Mais uma vez uma excepção para passar a
ser a regra?
5 – Cria uma nova disposição ao
estabelecer que os directores de departamento e de serviço têm de estar
inscritos nos colégios da especialidade da Ordem dos Médicos (artº 28º).
E quanto à nomeação dos directores de
serviço “ devem ser objecto de aviso público, de modo a permitir a manifestação
de interesse individual” (artº 28º).
Ou seja, ao contrário dos apregoados
propósitos de implementar concursos públicos para o preenchimento dos cargos, é
definida uma curiosa modalidade de “aviso público” como se isso fosse
impedimento para a manutenção das nomeações político-partidárias.
E como se a tal manifestação de
interesse individual tivesse algum efeito prático, mais parecendo uma nota de
humor.
6 – No Anexo II, no respectivo artº 6º,
está prevista a limitação dos cargos dos órgãos de gestão a dois mandatos, o
que sendo uma inovação não aparece inserida em nenhum contexto de reformulação
organizacional e de descentralização do processo de decisão.

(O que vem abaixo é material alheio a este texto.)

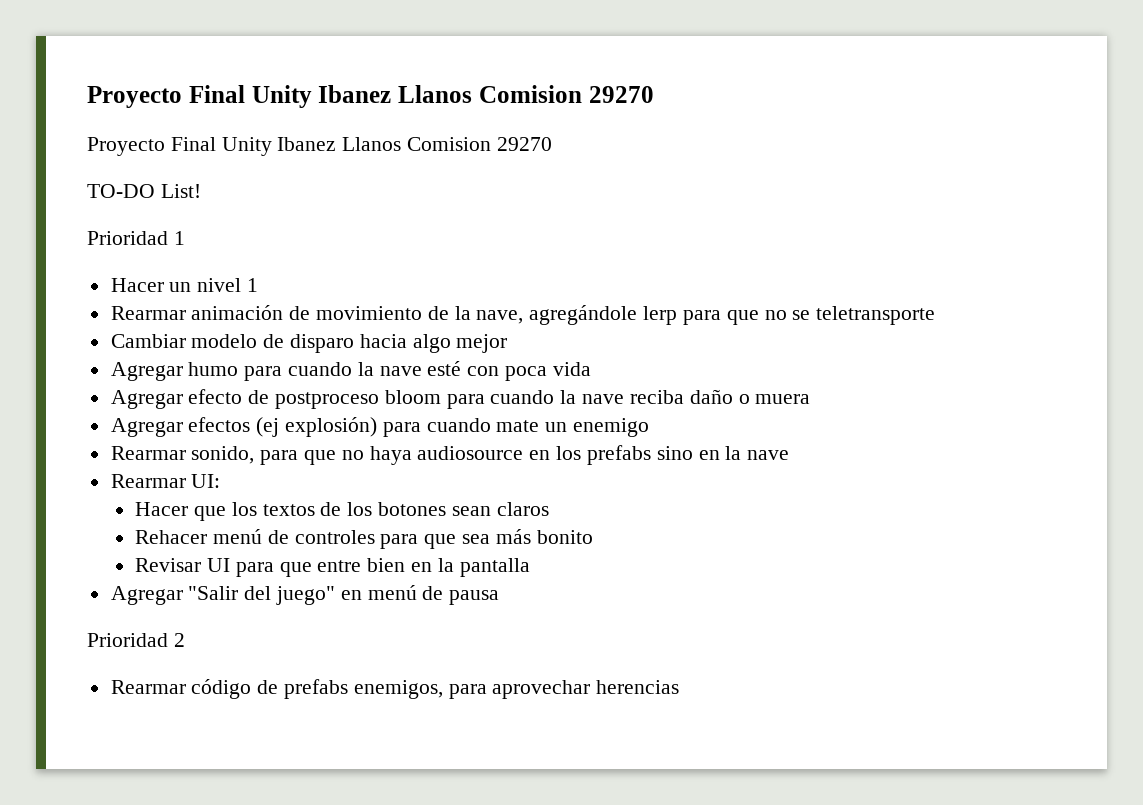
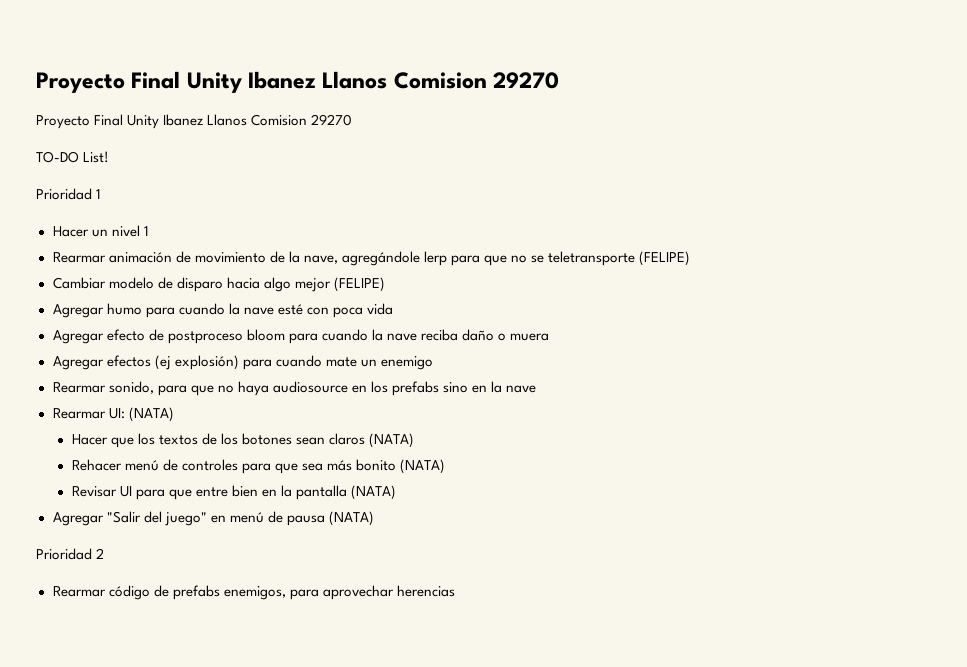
(936, 315) none -> [639,251,691,266] (FELIPE)
(508, 343) none -> [333,277,385,292] (FELIPE)
(221, 481) none -> [128,407,174,422] (NATA)
(549, 509) none -> [369,433,415,448] (NATA)
(593, 537) none -> [400,459,446,474] (NATA)
(530, 567) none -> [351,485,397,500] (NATA)
(500, 597) none -> [328,511,374,526] (NATA)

Nas competências do conselho de
administração surge a disposição de “definir as políticas referentes a recursos
humanos, incluindo as remunerações dos trabalhadores” (artº 7º).
Deixará de haver negociações salariais e
de contratação colectiva ficando as remunerações dependentes das administrações
de cada unidade hospitalar?
7 – Os directores clínicos poderão
acumular com a actividade assistencial remunerada mediante autorização do
ministro (artº 13º).
Depois da experiência de largos anos com
esta promiscuidade de actividades, este diploma volta a instituir a mesma
disposição.
Para os profissionais a inserir em CRI é
obrigatória a chamada “exclusividade de funções” e para os nomeados políticos
nas administrações e direcções clínicas já é possível acumular com actividade
privada.
E no Anexo III, artº 6º, relativo às ULS
até podem ser nomeados dois directores-clínicos dentro do mesmo conselho de
administração.
8 – A FNAM desenvolverá todos os seus
esforços na contestação a este diploma e à forma como foi publicado em clara
violação do direito constitucional à negociação sindical.
Estamos perante uma grave situação de
degradação dos serviços públicos de saúde e do SNS, que urge pôr cobro!!!